- How to complete this task -
Take the data below and copy exactly the lines starting at the one with "GlobalSettings | ✓ DONE" and finishing at the one with "(createClientFromWonLead) | ✓ DONE", both included.

——

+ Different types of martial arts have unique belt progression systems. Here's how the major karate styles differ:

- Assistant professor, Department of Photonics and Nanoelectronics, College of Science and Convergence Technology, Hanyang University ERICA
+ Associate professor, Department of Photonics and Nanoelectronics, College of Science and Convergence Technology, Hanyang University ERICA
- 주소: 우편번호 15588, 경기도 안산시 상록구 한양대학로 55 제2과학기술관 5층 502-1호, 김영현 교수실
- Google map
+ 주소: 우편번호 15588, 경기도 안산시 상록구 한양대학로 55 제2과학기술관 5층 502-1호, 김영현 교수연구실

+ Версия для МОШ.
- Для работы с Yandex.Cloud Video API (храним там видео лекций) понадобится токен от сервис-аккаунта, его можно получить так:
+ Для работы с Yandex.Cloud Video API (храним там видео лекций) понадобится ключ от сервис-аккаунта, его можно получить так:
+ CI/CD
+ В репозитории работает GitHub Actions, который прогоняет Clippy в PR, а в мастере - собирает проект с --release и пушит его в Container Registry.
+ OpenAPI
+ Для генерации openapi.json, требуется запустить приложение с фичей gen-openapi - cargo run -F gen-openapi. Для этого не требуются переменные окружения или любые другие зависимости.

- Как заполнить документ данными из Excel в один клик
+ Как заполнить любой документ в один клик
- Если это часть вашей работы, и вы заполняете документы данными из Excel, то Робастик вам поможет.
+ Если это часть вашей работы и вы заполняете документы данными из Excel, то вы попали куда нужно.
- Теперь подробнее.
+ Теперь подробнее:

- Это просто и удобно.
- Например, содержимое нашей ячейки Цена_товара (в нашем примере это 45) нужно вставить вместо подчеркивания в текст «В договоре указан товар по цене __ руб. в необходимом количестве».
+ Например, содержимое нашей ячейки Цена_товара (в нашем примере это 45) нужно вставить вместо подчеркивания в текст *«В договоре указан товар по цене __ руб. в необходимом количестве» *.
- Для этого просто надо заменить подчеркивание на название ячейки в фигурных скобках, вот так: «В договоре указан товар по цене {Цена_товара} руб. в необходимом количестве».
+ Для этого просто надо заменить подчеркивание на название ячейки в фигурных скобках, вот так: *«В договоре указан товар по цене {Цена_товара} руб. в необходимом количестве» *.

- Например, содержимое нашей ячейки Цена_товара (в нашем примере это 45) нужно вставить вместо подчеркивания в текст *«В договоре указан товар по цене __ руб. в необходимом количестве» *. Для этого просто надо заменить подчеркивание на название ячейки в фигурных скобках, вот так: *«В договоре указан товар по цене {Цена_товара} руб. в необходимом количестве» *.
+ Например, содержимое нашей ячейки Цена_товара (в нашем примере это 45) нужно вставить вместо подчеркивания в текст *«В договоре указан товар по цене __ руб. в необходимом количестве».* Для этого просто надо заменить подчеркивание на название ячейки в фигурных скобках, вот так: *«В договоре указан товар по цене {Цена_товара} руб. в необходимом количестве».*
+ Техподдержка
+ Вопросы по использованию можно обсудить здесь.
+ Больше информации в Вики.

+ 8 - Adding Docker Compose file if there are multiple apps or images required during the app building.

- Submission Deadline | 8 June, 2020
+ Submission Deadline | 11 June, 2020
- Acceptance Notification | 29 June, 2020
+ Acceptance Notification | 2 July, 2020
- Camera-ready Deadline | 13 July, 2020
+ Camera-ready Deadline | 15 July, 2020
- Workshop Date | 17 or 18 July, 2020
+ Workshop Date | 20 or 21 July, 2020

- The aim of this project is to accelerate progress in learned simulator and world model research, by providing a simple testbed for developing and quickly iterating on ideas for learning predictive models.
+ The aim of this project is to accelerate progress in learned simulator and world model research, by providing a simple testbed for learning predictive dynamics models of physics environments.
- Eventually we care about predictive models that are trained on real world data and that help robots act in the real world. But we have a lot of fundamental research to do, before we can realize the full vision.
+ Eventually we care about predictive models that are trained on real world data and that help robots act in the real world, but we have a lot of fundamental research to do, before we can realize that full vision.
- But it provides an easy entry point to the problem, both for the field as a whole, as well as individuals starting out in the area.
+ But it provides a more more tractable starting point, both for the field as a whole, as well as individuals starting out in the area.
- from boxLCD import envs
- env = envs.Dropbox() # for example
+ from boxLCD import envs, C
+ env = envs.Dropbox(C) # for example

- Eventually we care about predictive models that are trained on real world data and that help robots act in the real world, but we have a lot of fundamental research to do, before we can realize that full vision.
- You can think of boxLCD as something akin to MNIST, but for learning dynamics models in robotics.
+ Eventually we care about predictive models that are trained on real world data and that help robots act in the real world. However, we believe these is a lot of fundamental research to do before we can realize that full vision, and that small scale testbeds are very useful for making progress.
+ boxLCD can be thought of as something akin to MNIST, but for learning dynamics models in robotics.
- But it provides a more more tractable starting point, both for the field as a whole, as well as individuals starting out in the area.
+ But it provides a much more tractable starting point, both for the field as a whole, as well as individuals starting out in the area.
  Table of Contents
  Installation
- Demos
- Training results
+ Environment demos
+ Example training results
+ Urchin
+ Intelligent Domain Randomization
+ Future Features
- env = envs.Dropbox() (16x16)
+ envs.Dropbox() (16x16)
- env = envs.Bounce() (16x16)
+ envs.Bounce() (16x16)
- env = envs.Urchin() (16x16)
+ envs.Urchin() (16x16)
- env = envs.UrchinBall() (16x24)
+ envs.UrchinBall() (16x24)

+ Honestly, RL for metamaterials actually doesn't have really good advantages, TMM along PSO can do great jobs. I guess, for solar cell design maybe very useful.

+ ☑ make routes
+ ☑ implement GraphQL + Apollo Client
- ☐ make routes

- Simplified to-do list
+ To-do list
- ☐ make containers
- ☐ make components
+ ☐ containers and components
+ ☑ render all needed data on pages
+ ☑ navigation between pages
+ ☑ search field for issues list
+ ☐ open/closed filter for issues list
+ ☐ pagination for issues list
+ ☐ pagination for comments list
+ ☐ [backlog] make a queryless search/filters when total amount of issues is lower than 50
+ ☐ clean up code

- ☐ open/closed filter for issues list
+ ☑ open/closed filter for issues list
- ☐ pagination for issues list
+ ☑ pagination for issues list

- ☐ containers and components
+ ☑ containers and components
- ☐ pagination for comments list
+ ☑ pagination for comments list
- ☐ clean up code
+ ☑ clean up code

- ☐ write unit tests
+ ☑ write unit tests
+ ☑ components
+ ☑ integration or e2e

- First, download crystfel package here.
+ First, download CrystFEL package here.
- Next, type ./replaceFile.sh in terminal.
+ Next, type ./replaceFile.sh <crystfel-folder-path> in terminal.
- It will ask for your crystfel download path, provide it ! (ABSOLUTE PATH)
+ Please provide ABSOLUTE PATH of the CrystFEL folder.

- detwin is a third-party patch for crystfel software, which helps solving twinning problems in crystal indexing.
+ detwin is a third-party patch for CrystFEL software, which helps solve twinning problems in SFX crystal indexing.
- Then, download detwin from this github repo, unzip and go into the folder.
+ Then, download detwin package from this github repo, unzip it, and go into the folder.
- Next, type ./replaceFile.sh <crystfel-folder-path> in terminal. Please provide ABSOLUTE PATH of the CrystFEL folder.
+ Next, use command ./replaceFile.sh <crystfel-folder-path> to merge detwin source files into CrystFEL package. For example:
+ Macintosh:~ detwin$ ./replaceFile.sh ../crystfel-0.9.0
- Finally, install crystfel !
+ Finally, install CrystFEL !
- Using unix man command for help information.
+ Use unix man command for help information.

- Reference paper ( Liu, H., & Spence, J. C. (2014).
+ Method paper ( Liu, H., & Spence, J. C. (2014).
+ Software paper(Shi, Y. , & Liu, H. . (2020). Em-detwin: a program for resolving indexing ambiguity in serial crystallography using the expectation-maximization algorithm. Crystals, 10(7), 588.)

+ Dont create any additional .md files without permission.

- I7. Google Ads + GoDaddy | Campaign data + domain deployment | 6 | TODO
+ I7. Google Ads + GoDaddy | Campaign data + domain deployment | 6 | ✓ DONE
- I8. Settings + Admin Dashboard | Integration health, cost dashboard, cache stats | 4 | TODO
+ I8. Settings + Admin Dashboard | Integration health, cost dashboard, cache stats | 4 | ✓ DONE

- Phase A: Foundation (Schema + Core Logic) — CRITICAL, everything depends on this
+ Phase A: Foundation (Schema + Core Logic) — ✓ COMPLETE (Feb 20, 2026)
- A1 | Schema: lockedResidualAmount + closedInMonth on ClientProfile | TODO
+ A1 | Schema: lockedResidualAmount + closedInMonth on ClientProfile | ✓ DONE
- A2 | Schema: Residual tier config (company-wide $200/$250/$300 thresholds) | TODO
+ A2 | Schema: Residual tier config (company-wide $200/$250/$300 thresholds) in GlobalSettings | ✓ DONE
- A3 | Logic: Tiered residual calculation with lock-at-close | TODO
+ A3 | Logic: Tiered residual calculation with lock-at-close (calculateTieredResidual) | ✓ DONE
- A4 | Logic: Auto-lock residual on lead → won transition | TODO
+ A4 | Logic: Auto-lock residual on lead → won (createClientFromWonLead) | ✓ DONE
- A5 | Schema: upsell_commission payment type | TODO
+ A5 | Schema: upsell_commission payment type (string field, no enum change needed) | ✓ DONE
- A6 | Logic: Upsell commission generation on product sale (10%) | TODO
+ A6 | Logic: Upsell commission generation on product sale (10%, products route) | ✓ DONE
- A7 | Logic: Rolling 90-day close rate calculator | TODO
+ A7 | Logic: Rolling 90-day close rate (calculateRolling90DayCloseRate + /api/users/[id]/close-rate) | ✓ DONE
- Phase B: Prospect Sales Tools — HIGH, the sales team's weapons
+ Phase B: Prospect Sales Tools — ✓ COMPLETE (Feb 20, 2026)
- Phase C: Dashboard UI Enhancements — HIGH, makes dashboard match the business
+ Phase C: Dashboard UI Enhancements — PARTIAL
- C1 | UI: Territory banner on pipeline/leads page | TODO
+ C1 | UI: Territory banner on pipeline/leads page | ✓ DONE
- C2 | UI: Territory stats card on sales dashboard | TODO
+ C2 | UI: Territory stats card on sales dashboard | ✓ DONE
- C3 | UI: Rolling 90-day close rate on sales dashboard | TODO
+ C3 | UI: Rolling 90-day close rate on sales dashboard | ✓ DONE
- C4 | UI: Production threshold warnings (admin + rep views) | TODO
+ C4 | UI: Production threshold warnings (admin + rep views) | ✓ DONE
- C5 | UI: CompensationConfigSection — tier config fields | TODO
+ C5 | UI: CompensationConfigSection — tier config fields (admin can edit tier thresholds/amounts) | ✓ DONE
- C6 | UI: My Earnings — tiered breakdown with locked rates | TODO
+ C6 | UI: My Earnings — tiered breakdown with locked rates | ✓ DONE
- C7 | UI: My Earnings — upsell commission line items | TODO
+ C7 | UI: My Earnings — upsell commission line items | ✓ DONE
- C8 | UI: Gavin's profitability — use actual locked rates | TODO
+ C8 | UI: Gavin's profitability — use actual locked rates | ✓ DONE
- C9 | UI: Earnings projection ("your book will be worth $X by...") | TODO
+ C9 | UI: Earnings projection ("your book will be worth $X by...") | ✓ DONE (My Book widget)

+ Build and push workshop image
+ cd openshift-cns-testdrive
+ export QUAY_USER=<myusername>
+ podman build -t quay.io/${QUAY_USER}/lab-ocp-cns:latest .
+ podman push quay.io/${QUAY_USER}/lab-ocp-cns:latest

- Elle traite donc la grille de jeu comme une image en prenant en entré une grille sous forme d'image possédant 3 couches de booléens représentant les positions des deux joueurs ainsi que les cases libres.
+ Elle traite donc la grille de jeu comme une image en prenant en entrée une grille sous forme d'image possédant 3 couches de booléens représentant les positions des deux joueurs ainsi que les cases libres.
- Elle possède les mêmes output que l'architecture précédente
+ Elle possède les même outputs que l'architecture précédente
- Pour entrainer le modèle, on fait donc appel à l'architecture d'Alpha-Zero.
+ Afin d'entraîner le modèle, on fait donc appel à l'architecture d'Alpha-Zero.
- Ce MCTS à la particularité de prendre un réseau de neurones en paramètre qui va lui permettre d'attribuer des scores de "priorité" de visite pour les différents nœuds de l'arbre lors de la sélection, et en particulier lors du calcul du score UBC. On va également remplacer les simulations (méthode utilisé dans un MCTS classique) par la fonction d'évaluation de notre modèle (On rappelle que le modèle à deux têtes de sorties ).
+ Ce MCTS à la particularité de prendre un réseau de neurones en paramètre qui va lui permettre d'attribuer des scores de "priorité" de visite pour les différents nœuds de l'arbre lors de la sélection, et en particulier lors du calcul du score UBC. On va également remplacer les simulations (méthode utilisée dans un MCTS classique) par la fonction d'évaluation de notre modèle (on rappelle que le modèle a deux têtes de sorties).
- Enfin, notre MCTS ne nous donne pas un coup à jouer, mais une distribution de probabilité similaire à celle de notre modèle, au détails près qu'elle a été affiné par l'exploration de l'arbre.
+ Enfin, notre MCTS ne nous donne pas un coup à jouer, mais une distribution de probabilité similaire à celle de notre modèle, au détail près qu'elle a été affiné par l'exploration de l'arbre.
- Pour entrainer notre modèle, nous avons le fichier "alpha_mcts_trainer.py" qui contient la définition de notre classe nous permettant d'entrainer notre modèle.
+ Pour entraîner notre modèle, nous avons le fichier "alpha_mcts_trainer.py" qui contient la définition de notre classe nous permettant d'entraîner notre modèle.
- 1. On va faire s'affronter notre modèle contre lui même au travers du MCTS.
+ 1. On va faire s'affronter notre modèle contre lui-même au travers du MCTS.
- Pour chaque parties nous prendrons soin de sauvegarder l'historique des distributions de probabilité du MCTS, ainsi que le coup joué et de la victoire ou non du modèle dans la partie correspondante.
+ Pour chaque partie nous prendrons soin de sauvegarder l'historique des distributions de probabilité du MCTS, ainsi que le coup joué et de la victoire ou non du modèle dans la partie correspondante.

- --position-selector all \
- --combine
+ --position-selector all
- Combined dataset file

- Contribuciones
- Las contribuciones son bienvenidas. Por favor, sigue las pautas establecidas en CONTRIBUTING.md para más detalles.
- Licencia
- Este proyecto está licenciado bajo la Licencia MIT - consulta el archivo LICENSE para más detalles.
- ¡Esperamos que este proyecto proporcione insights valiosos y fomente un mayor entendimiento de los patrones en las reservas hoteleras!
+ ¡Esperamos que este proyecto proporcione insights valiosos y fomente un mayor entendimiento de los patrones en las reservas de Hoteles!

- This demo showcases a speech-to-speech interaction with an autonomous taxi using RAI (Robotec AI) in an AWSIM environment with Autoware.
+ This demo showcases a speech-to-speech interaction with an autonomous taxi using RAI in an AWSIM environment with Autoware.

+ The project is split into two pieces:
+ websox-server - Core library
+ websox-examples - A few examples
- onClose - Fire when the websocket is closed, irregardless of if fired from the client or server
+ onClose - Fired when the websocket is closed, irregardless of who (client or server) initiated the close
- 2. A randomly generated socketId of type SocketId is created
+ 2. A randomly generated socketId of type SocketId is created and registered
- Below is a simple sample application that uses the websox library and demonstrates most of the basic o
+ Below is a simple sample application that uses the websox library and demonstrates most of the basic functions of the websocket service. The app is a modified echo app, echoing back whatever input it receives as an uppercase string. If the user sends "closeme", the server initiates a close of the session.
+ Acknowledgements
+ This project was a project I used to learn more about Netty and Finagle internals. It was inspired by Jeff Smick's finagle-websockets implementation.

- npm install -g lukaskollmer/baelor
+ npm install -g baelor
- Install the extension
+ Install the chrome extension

——

- Answer space -
+ A2 | Schema: Residual tier config (company-wide $200/$250/$300 thresholds) in GlobalSettings | ✓ DONE
- A3 | Logic: Tiered residual calculation with lock-at-close | TODO
+ A3 | Logic: Tiered residual calculation with lock-at-close (calculateTieredResidual) | ✓ DONE
- A4 | Logic: Auto-lock residual on lead → won transition | TODO
+ A4 | Logic: Auto-lock residual on lead → won (createClientFromWonLead) | ✓ DONE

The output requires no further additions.